From: John Hubbard <jhubbard@nvidia.com>
To: Jan Kara <jack@suse.cz>, Matthew Wilcox <willy@infradead.org>
Cc: "Michal Hocko" <mhocko@kernel.org>,
john.hubbard@gmail.com,
"Andrew Morton" <akpm@linux-foundation.org>,
"Christoph Hellwig" <hch@infradead.org>,
"Dan Williams" <dan.j.williams@intel.com>,
"Dave Chinner" <david@fromorbit.com>,
"Dave Hansen" <dave.hansen@linux.intel.com>,
"Ira Weiny" <ira.weiny@intel.com>,
"Jason Gunthorpe" <jgg@ziepe.ca>,
"Jérôme Glisse" <jglisse@redhat.com>,
LKML <linux-kernel@vger.kernel.org>,
amd-gfx@lists.freedesktop.org, ceph-devel@vger.kernel.org,
devel@driverdev.osuosl.org, devel@lists.orangefs.org,
dri-devel@lists.freedesktop.org, intel-gfx@lists.freedesktop.org,
kvm@vger.kernel.org, linux-arm-kernel@lists.infradead.org,
linux-block@vger.kernel.org, linux-crypto@vger.kernel.org,
linux-fbdev@vger.kernel.org, linux-fsdevel@vger.kernel.org,
linux-media@vger.kernel.org, linux-mm@kvack.org,
linux-nfs@vger.kernel.org, linux-rdma@vger.kernel.org,
linux-rpi-kernel@lists.infradead.org, linux-xfs@vger.kernel.org,
netdev@vger.kernel.org, rds-devel@oss.oracle.com,
sparclinux@vger.kernel.org, x86@kernel.org,
xen-devel@lists.xenproject.org
Subject: Re: [PATCH 00/34] put_user_pages(): miscellaneous call sites
Date: Fri, 2 Aug 2019 12:14:09 -0700 [thread overview]

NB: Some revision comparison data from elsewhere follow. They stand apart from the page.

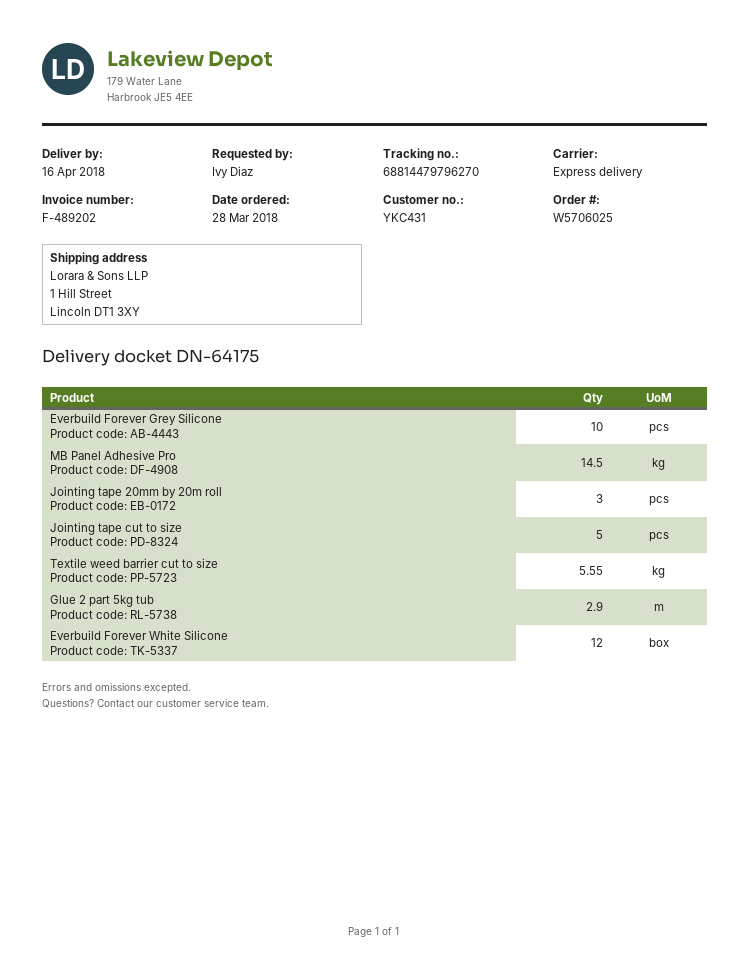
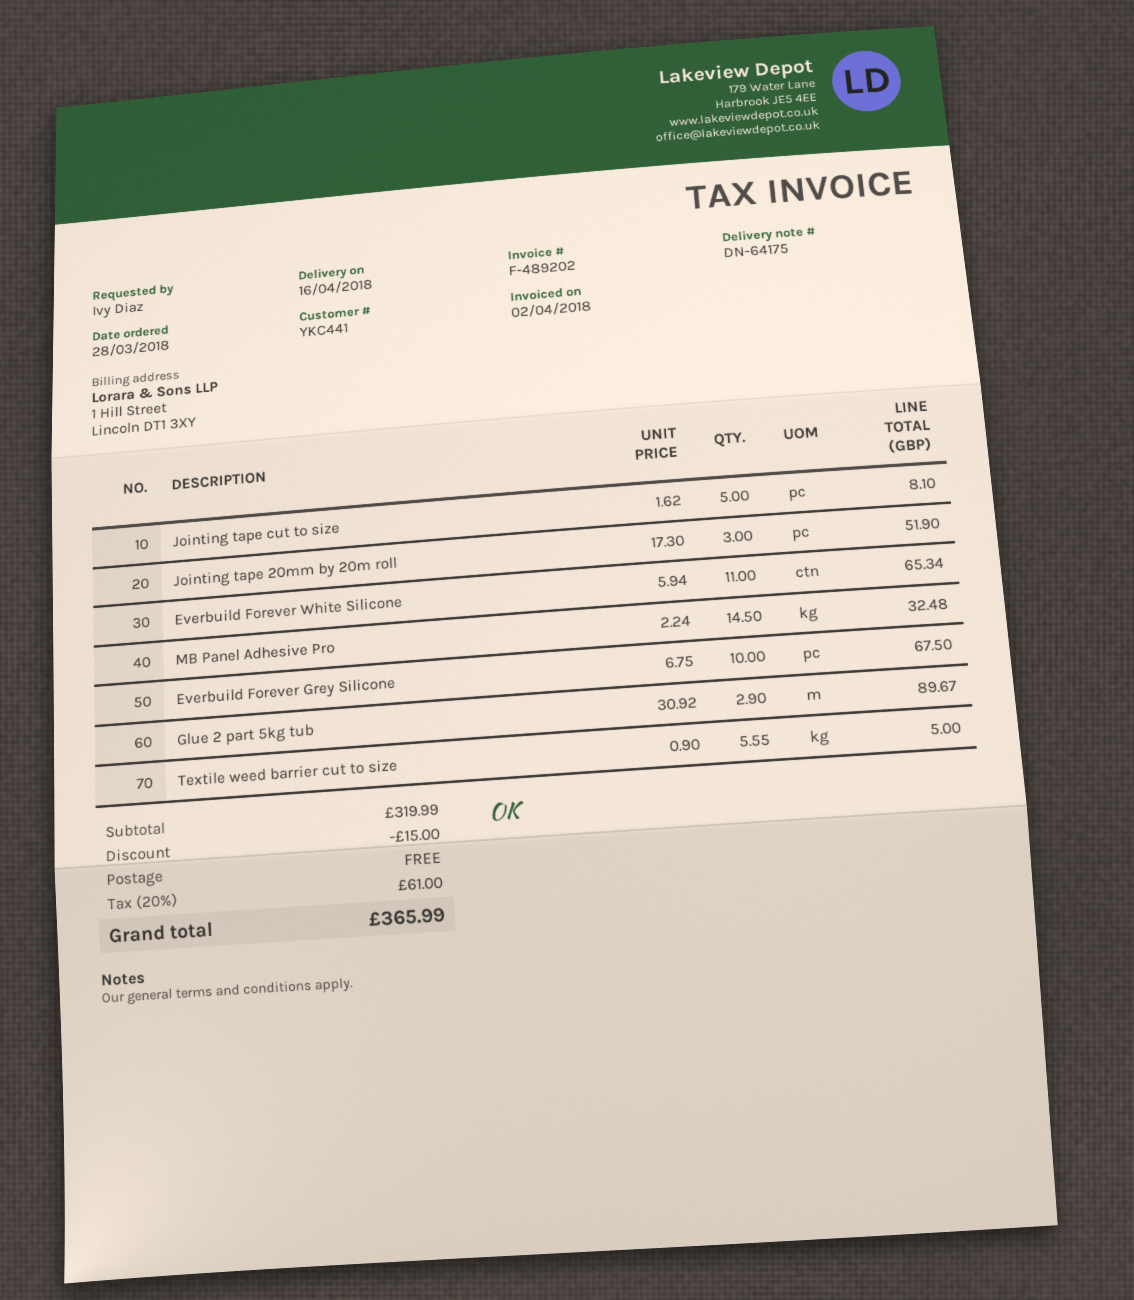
customer number: YKC431 -> YKC441
Everbuild Forever White Silicone: 12 -> 11

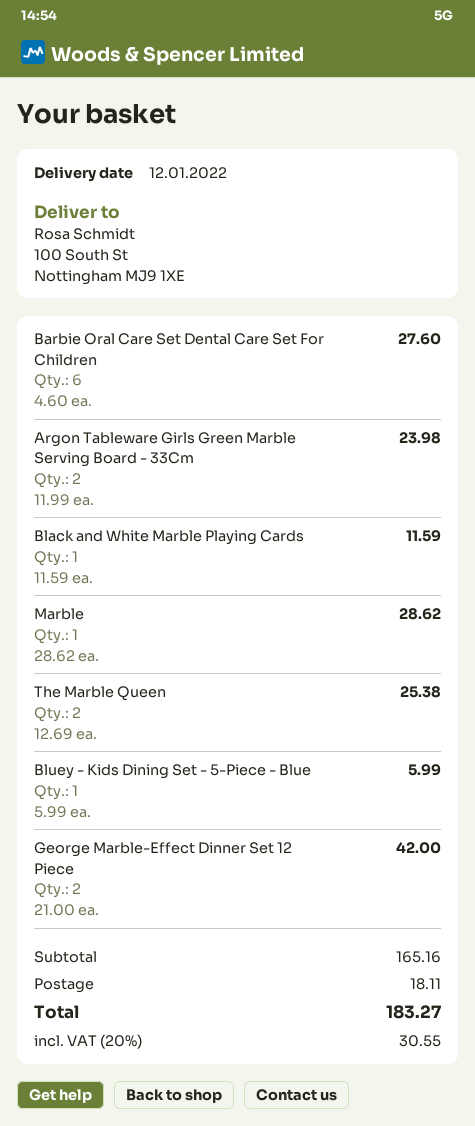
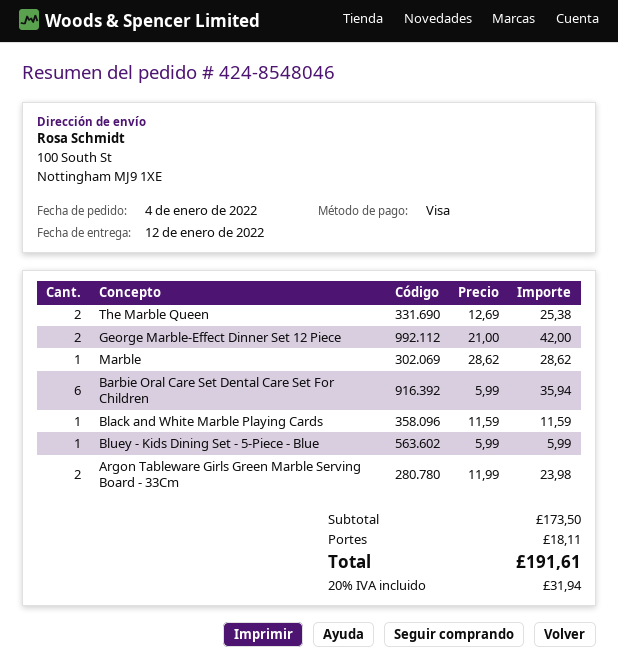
Barbie Oral Care Set Dental Care Set For Children: 6 x 4.60 = 27.60 -> 6 x 5.99 = 35.94
subtotal: 165.16 -> 173.50
tax: 20% = 30.55 -> 20% = 31.94
total: 183.27 -> 191.61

Message-ID: <076e7826-67a5-4829-aae2-2b90f302cebd@nvidia.com> (raw)
In-Reply-To: <20190802145227.GQ25064@quack2.suse.cz>
On 8/2/19 7:52 AM, Jan Kara wrote:
> On Fri 02-08-19 07:24:43, Matthew Wilcox wrote:
>> On Fri, Aug 02, 2019 at 02:41:46PM +0200, Jan Kara wrote:
>>> On Fri 02-08-19 11:12:44, Michal Hocko wrote:
>>>> On Thu 01-08-19 19:19:31, john.hubbard@gmail.com wrote:
>>>> [...]
>>>>> 2) Convert all of the call sites for get_user_pages*(), to
>>>>> invoke put_user_page*(), instead of put_page(). This involves dozens of
>>>>> call sites, and will take some time.
>>>>
>>>> How do we make sure this is the case and it will remain the case in the
>>>> future? There must be some automagic to enforce/check that. It is simply
>>>> not manageable to do it every now and then because then 3) will simply
>>>> be never safe.
>>>>
>>>> Have you considered coccinele or some other scripted way to do the
>>>> transition? I have no idea how to deal with future changes that would
>>>> break the balance though.
Hi Michal,
Yes, I've thought about it, and coccinelle falls a bit short (it's not smart
enough to know which put_page()'s to convert). However, there is a debug
option planned: a yet-to-be-posted commit [1] uses struct page extensions
(obviously protected by CONFIG_DEBUG_GET_USER_PAGES_REFERENCES) to add
a redundant counter. That allows:
void __put_page(struct page *page)
{
...
/* Someone called put_page() instead of put_user_page() */
WARN_ON_ONCE(atomic_read(&page_ext->pin_count) > 0);
>>>
>>> Yeah, that's why I've been suggesting at LSF/MM that we may need to create
>>> a gup wrapper - say vaddr_pin_pages() - and track which sites dropping
>>> references got converted by using this wrapper instead of gup. The
>>> counterpart would then be more logically named as unpin_page() or whatever
>>> instead of put_user_page(). Sure this is not completely foolproof (you can
>>> create new callsite using vaddr_pin_pages() and then just drop refs using
>>> put_page()) but I suppose it would be a high enough barrier for missed
>>> conversions... Thoughts?
The debug option above is still a bit simplistic in its implementation (and maybe
not taking full advantage of the data it has), but I think it's preferable,
because it monitors the "core" and WARNs.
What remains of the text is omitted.